- _WHAT YOU ARE ASKED TO DO_: Transcribe every line of the material below without change, apart from dropping the pictures.

- _SUPPLIED MATERIAL_:
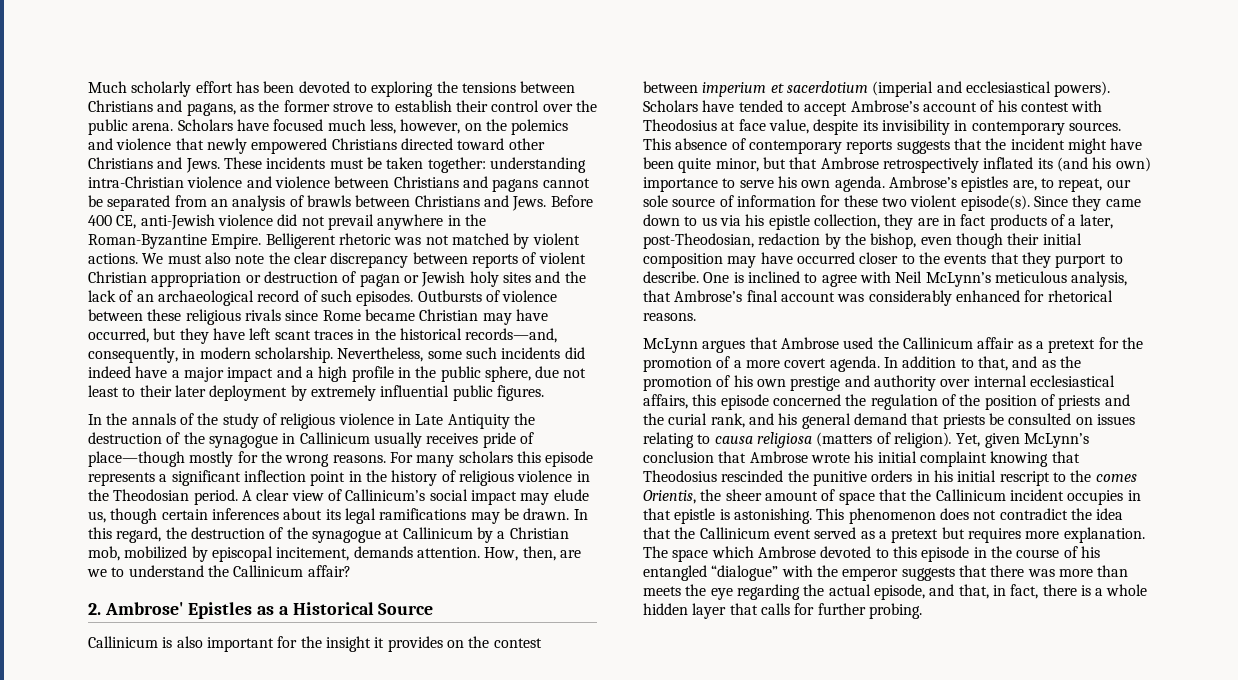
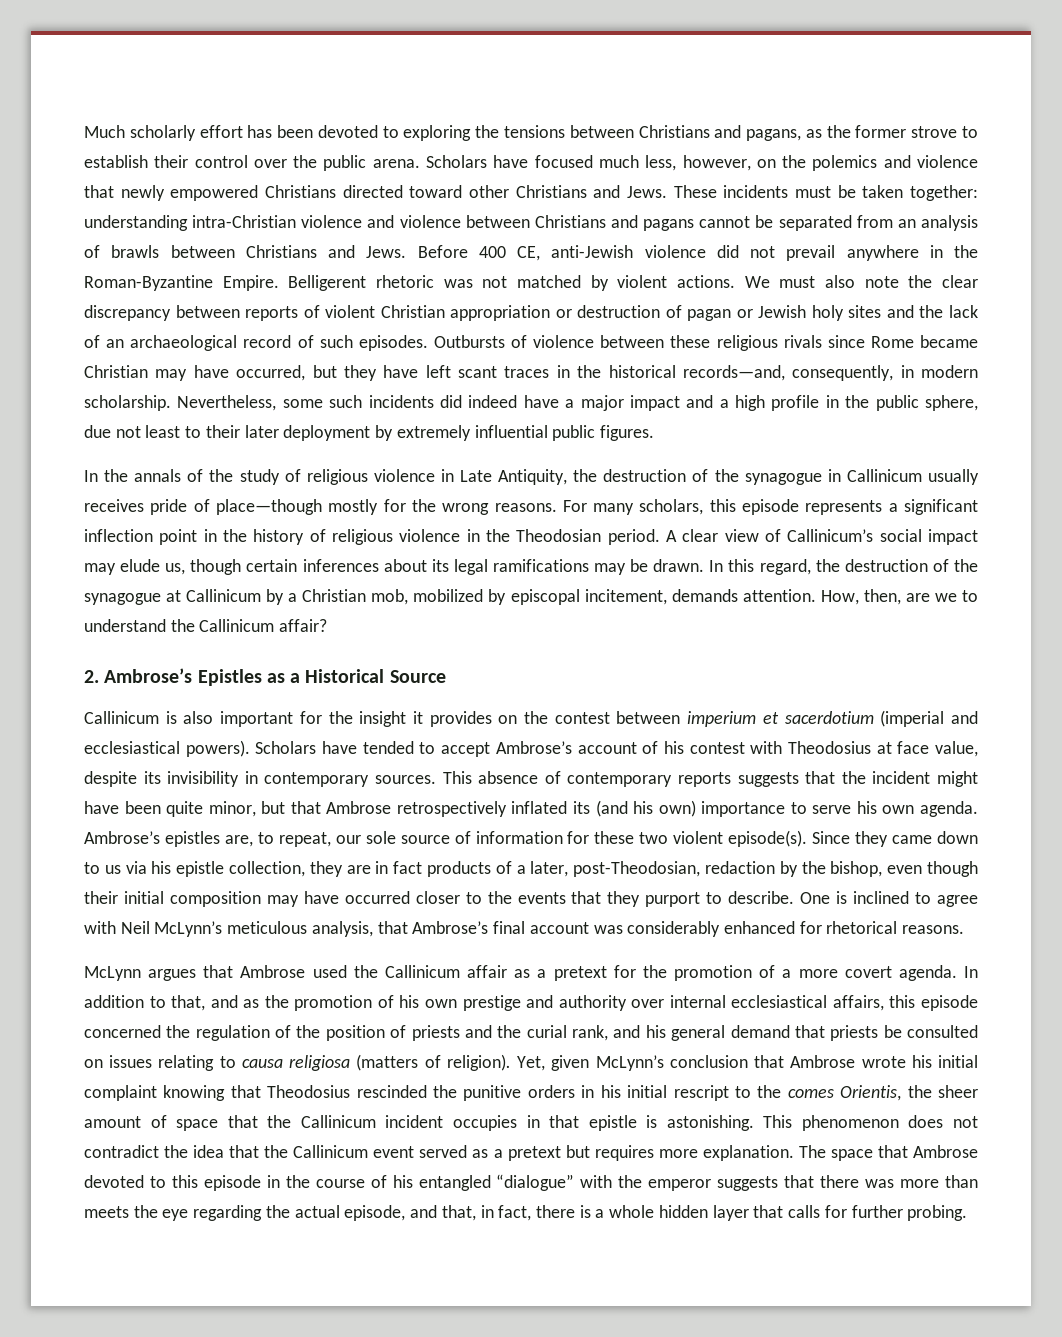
- In the annals of the study of religious violence in Late Antiquity the destruction of the synagogue in Callinicum usually receives pride of place—though mostly for the wrong reasons.
+ In the annals of the study of religious violence in Late Antiquity, the destruction of the synagogue in Callinicum usually receives pride of place—though mostly for the wrong reasons.
- For many scholars this episode represents a significant inflection point in the history of religious violence in the Theodosian period.
+ For many scholars, this episode represents a significant inflection point in the history of religious violence in the Theodosian period.
- 2. Ambrose' Epistles as a Historical Source
+ 2. Ambrose’s Epistles as a Historical Source
- The space which Ambrose devoted to this episode in the course of his entangled “dialogue” with the emperor suggests that there was more than meets the eye regarding the actual episode, and that, in fact, there is a whole hidden layer that calls for further probing.
+ The space that Ambrose devoted to this episode in the course of his entangled “dialogue” with the emperor suggests that there was more than meets the eye regarding the actual episode, and that, in fact, there is a whole hidden layer that calls for further probing.

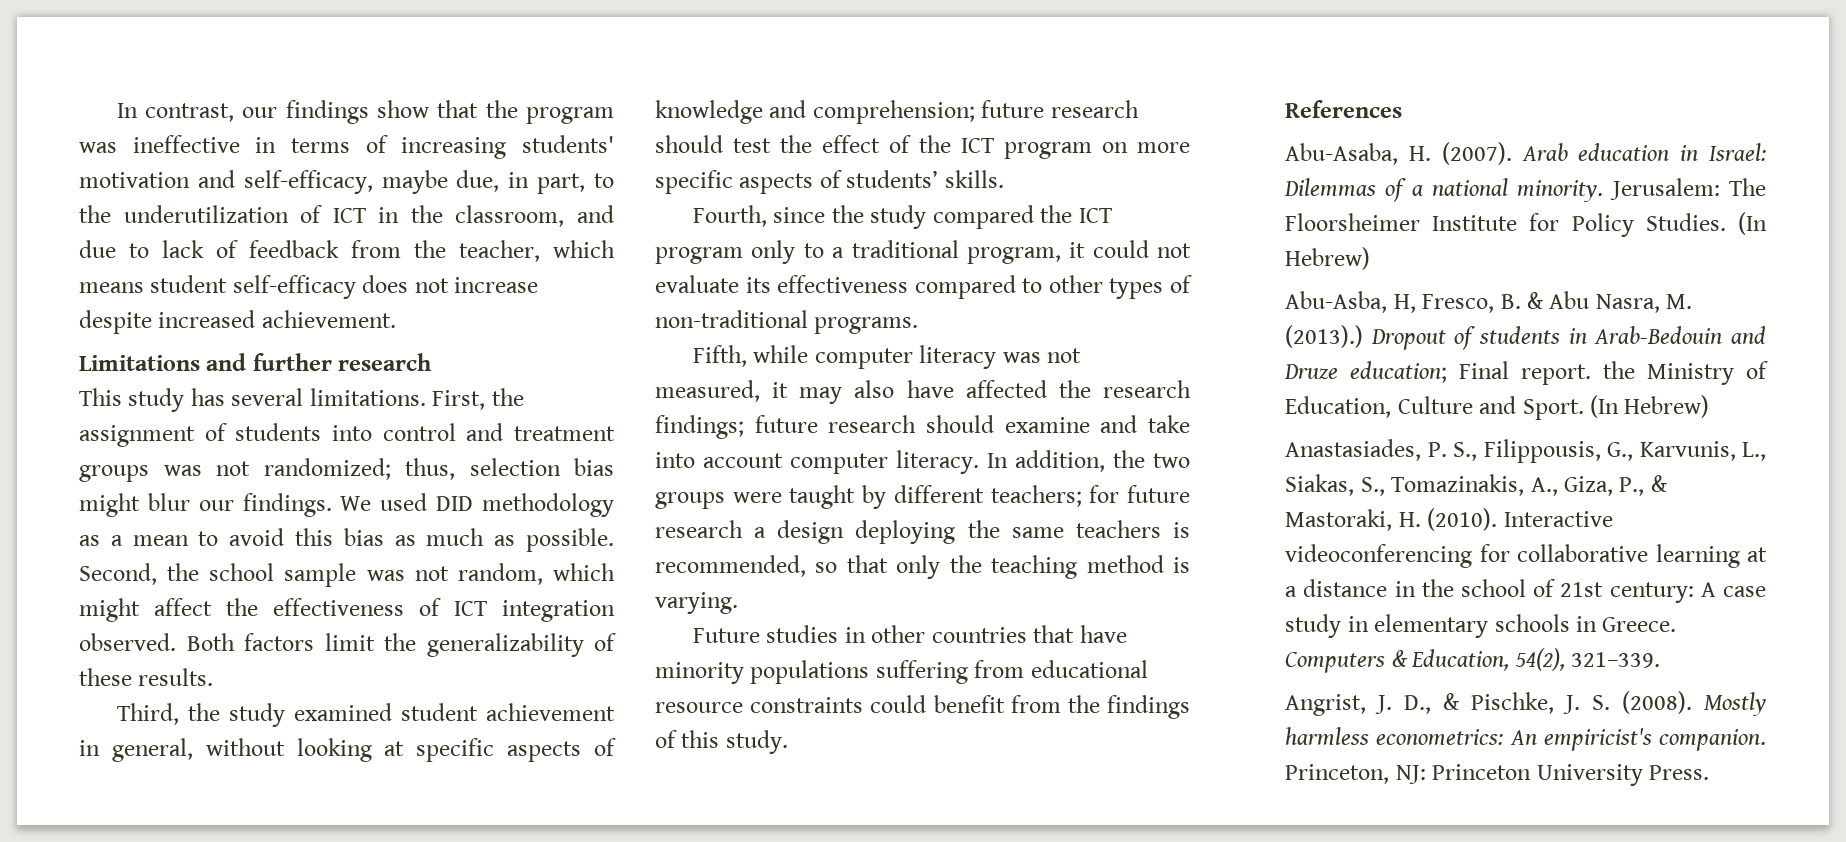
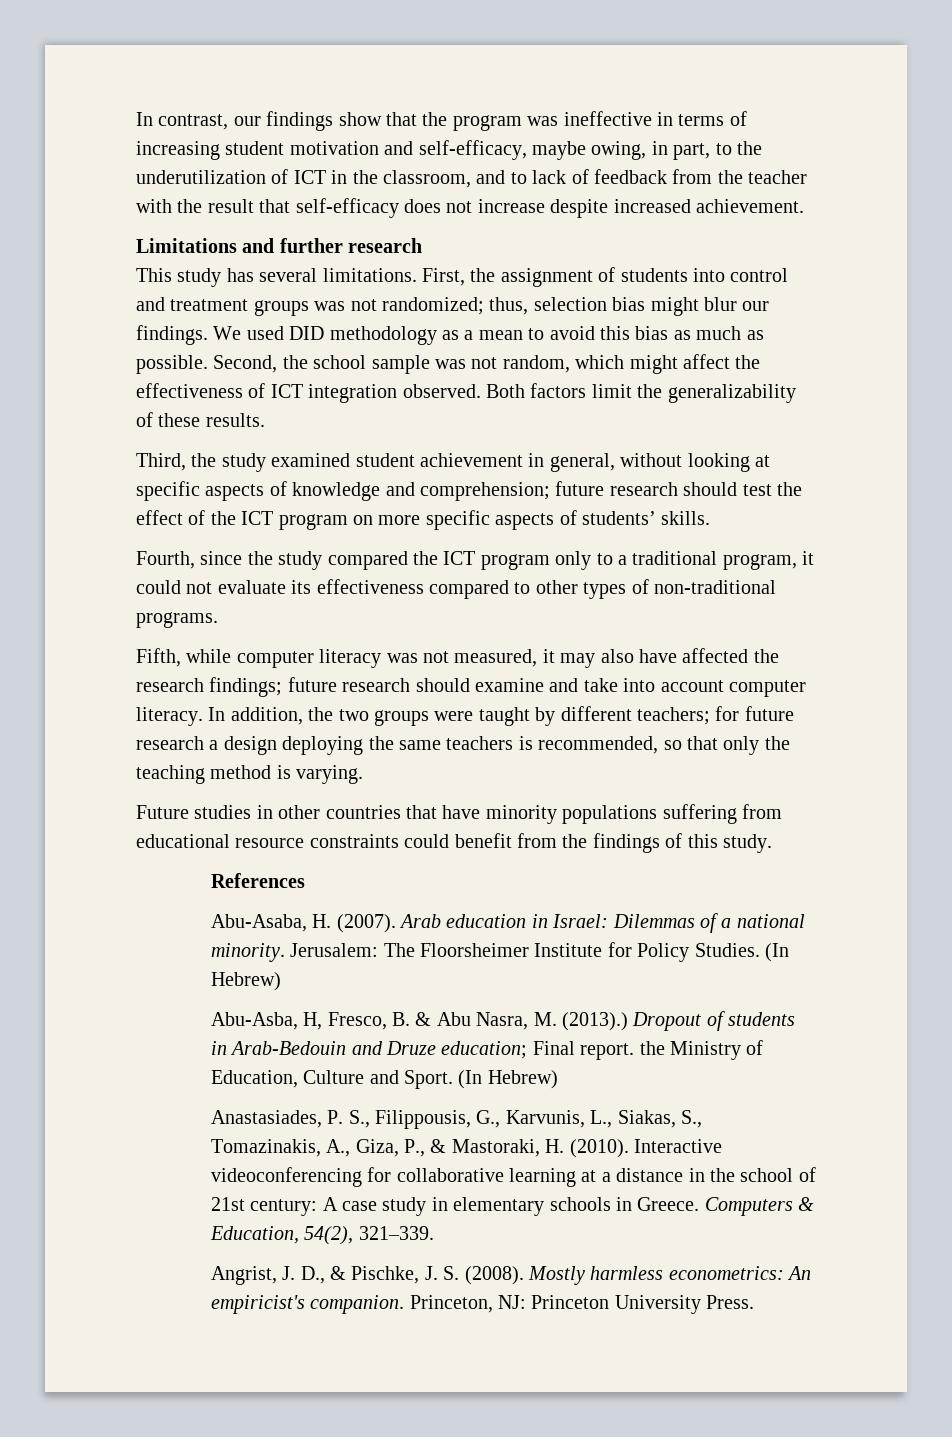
- In contrast, our findings show that the program was ineffective in terms of increasing students' motivation and self-efficacy, maybe due, in part, to the underutilization of ICT in the classroom, and due to lack of feedback from the teacher, which means student self-efficacy does not increase despite increased achievement.
+ In contrast, our findings show that the program was ineffective in terms of increasing student motivation and self-efficacy, maybe owing, in part, to the underutilization of ICT in the classroom, and to lack of feedback from the teacher with the result that self-efficacy does not increase despite increased achievement.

- _RESPONSE TO THE TASK_:
- In the annals of the study of religious violence in Late Antiquity the destruction of the synagogue in Callinicum usually receives pride of place—though mostly for the wrong reasons.
+ In the annals of the study of religious violence in Late Antiquity, the destruction of the synagogue in Callinicum usually receives pride of place—though mostly for the wrong reasons.
- For many scholars this episode represents a significant inflection point in the history of religious violence in the Theodosian period.
+ For many scholars, this episode represents a significant inflection point in the history of religious violence in the Theodosian period.
- 2. Ambrose' Epistles as a Historical Source
+ 2. Ambrose’s Epistles as a Historical Source
- The space which Ambrose devoted to this episode in the course of his entangled “dialogue” with the emperor suggests that there was more than meets the eye regarding the actual episode, and that, in fact, there is a whole hidden layer that calls for further probing.
+ The space that Ambrose devoted to this episode in the course of his entangled “dialogue” with the emperor suggests that there was more than meets the eye regarding the actual episode, and that, in fact, there is a whole hidden layer that calls for further probing.

- In contrast, our findings show that the program was ineffective in terms of increasing students' motivation and self-efficacy, maybe due, in part, to the underutilization of ICT in the classroom, and due to lack of feedback from the teacher, which means student self-efficacy does not increase despite increased achievement.
+ In contrast, our findings show that the program was ineffective in terms of increasing student motivation and self-efficacy, maybe owing, in part, to the underutilization of ICT in the classroom, and to lack of feedback from the teacher with the result that self-efficacy does not increase despite increased achievement.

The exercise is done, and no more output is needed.